- AVAILABLE DATA:
* * * * * * * * *
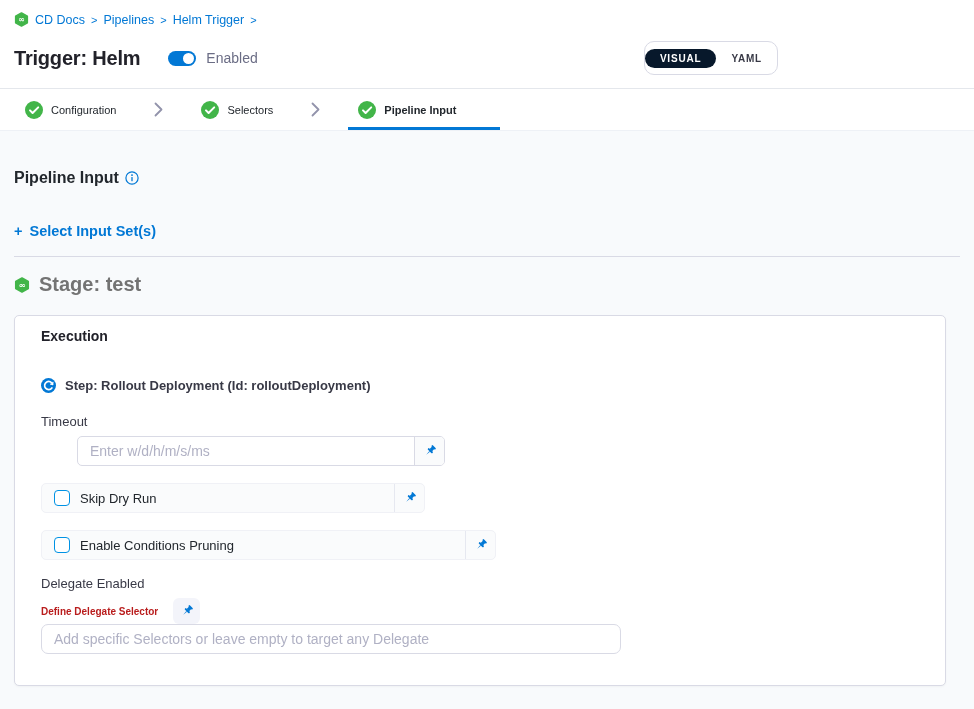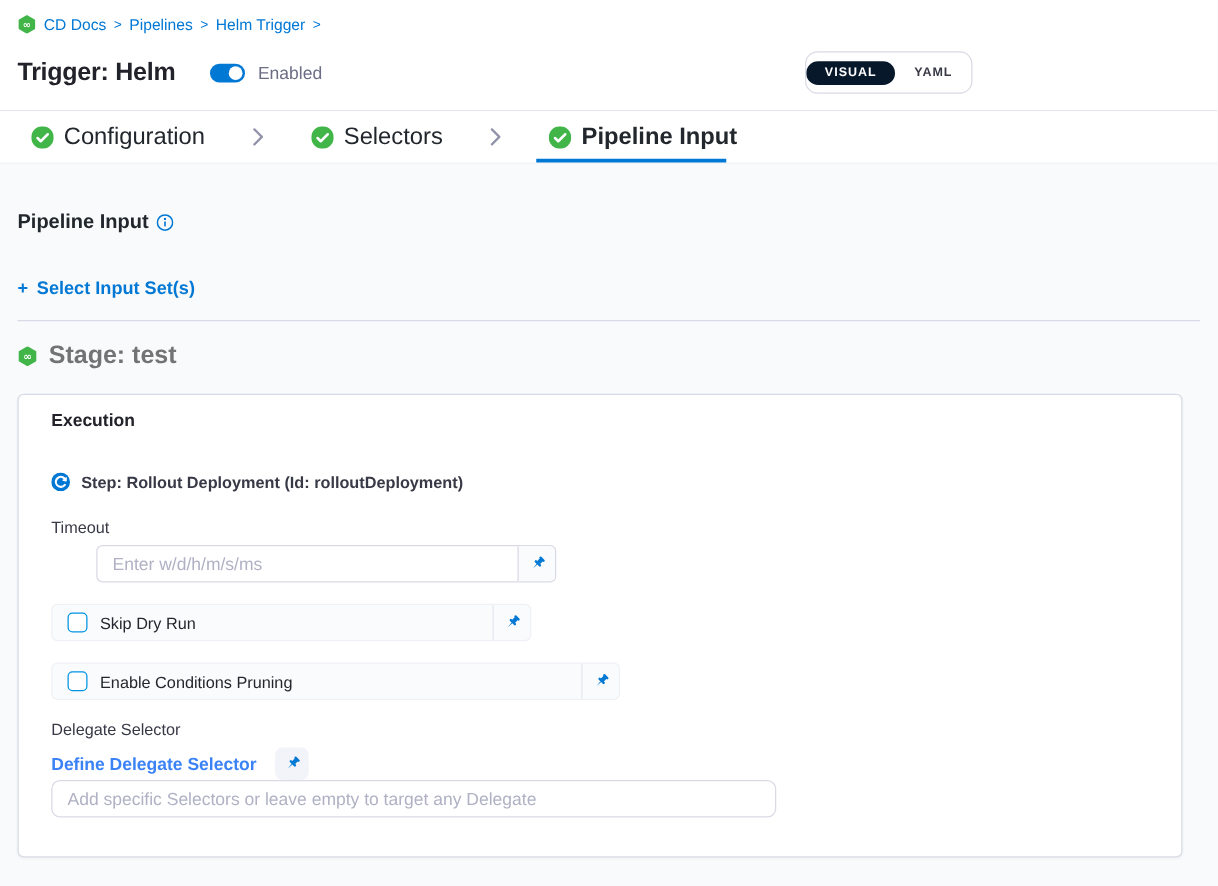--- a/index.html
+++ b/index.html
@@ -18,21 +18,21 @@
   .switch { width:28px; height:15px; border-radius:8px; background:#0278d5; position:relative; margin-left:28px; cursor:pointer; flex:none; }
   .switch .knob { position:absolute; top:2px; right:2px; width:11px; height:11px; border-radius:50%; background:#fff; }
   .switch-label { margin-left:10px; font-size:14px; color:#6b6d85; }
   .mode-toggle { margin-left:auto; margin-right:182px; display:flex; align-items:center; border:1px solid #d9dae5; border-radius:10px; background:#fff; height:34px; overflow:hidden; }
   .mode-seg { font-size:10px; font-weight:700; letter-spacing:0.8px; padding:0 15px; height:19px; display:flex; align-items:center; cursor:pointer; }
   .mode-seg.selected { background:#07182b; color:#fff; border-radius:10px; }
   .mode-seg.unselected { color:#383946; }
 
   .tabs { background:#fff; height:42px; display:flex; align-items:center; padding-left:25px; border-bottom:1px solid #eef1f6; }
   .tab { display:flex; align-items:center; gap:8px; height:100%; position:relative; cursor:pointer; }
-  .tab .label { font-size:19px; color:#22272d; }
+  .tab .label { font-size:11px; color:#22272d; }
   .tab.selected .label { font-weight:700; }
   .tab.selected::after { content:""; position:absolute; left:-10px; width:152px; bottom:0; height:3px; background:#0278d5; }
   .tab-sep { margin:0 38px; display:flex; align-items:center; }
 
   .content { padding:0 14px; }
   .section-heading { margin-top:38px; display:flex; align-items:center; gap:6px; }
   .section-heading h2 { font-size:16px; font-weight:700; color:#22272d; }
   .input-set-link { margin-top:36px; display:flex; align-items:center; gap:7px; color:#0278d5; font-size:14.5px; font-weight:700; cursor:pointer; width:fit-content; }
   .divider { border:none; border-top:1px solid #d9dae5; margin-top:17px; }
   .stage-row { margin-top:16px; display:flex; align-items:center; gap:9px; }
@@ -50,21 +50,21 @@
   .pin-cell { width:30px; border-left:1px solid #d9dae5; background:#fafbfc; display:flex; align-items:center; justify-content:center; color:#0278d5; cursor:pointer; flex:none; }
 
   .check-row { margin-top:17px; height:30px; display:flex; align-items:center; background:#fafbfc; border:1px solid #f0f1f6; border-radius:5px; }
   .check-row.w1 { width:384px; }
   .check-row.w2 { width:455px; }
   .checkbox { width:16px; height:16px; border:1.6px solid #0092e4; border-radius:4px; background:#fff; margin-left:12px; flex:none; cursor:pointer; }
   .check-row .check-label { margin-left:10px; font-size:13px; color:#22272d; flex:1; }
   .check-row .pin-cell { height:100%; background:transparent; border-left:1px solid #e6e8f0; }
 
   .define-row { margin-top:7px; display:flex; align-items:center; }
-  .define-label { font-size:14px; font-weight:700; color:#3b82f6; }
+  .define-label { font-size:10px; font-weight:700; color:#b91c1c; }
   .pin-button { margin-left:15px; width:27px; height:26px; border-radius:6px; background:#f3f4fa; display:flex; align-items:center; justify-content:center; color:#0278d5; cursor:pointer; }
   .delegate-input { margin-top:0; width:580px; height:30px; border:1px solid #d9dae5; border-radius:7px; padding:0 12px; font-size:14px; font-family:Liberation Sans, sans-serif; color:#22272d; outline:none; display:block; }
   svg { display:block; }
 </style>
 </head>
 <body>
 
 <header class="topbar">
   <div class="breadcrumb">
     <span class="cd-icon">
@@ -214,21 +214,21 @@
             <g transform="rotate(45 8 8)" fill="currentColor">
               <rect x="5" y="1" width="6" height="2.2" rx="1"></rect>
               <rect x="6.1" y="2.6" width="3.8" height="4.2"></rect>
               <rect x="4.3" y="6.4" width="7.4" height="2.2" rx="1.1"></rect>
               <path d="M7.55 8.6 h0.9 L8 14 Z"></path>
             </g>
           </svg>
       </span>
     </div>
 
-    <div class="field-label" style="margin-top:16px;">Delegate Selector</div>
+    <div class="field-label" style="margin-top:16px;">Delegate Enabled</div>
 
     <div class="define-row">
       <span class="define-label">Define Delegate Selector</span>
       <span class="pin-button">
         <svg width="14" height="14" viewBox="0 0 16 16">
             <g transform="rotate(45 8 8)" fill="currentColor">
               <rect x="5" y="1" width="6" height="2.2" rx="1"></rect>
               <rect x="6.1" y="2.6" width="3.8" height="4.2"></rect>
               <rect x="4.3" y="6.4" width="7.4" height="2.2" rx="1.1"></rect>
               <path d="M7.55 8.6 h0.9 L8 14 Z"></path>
* * * * * * * * *
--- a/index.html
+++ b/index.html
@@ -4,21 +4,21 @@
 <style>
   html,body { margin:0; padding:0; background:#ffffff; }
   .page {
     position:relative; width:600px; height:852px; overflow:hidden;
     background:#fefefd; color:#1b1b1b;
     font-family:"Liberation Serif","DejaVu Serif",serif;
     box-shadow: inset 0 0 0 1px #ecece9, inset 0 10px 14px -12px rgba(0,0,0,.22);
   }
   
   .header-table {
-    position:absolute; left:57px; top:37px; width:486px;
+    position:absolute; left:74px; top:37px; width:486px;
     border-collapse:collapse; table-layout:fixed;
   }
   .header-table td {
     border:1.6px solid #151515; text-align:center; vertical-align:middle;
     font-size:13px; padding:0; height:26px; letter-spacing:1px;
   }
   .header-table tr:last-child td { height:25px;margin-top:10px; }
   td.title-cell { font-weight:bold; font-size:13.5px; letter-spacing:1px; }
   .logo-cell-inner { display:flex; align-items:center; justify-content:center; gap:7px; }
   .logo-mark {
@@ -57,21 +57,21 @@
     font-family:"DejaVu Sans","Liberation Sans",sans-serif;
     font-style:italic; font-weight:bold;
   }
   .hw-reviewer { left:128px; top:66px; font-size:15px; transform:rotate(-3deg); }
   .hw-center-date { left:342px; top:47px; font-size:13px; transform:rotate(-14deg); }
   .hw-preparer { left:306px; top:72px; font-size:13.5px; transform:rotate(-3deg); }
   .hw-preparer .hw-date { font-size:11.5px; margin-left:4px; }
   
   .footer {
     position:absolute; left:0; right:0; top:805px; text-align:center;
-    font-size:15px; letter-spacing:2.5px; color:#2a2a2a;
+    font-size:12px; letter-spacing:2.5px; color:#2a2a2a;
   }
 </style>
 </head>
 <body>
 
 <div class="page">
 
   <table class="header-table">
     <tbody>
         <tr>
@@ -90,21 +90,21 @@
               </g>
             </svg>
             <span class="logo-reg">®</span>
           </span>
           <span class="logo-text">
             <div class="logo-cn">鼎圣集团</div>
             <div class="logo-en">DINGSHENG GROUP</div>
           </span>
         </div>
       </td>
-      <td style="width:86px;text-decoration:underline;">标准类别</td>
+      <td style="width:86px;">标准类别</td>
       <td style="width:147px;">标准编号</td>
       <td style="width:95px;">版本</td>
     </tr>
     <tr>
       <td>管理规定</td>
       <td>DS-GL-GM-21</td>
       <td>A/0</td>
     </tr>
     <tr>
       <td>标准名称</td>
* * * * * * * * *
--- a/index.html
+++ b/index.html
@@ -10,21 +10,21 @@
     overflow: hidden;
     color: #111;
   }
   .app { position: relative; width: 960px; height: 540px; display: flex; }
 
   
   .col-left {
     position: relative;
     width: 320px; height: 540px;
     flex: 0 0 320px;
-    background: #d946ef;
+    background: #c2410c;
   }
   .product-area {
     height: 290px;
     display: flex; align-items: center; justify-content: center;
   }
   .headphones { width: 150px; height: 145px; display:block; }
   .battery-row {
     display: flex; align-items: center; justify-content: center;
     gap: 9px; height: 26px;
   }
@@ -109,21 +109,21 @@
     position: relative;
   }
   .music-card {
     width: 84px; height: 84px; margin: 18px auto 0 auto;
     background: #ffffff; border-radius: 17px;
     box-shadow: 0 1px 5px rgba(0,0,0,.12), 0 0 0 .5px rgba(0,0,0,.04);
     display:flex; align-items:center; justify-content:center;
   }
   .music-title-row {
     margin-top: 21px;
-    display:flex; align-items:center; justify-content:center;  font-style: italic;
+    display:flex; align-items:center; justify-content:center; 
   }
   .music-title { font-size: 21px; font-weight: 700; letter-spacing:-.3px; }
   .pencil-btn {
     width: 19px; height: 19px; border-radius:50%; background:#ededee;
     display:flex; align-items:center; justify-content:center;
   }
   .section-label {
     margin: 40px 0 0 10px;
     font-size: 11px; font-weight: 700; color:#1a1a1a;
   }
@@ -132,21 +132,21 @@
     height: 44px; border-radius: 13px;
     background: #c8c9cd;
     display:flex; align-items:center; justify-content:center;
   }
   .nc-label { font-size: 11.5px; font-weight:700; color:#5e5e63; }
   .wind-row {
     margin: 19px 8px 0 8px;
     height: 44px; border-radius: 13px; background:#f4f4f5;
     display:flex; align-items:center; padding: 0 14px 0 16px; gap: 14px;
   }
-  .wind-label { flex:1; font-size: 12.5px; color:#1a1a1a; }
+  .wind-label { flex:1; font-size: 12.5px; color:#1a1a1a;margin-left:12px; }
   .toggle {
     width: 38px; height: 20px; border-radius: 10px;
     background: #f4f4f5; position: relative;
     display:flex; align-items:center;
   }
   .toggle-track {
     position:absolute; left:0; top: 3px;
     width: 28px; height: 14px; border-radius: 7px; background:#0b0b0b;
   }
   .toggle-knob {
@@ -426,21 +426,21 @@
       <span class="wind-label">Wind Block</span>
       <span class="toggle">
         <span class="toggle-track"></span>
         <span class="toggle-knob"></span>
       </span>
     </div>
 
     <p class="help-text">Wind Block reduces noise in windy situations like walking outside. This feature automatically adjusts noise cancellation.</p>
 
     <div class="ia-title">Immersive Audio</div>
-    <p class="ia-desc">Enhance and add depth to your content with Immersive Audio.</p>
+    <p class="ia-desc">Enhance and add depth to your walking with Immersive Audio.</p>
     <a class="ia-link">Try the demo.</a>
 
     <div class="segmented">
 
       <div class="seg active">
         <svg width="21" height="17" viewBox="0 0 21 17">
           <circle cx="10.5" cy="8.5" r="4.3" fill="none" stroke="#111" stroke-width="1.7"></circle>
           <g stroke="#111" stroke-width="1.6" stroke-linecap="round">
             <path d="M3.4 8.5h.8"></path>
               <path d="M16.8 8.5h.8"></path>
* * * * * * * * *
- BRIEF: Would you please write out, exactly and with no other lines, the stretch of the listing above from the line containing "background:#07182b; color:#fff; border-radius:10px;" through the line containing "background:#fff; height:42px; display:flex;"?

- RESPONSE TO THIS TASK:
   .mode-seg.selected { background:#07182b; color:#fff; border-radius:10px; }
   .mode-seg.unselected { color:#383946; }
 
   .tabs { background:#fff; height:42px; display:flex; align-items:center; padding-left:25px; border-bottom:1px solid #eef1f6; }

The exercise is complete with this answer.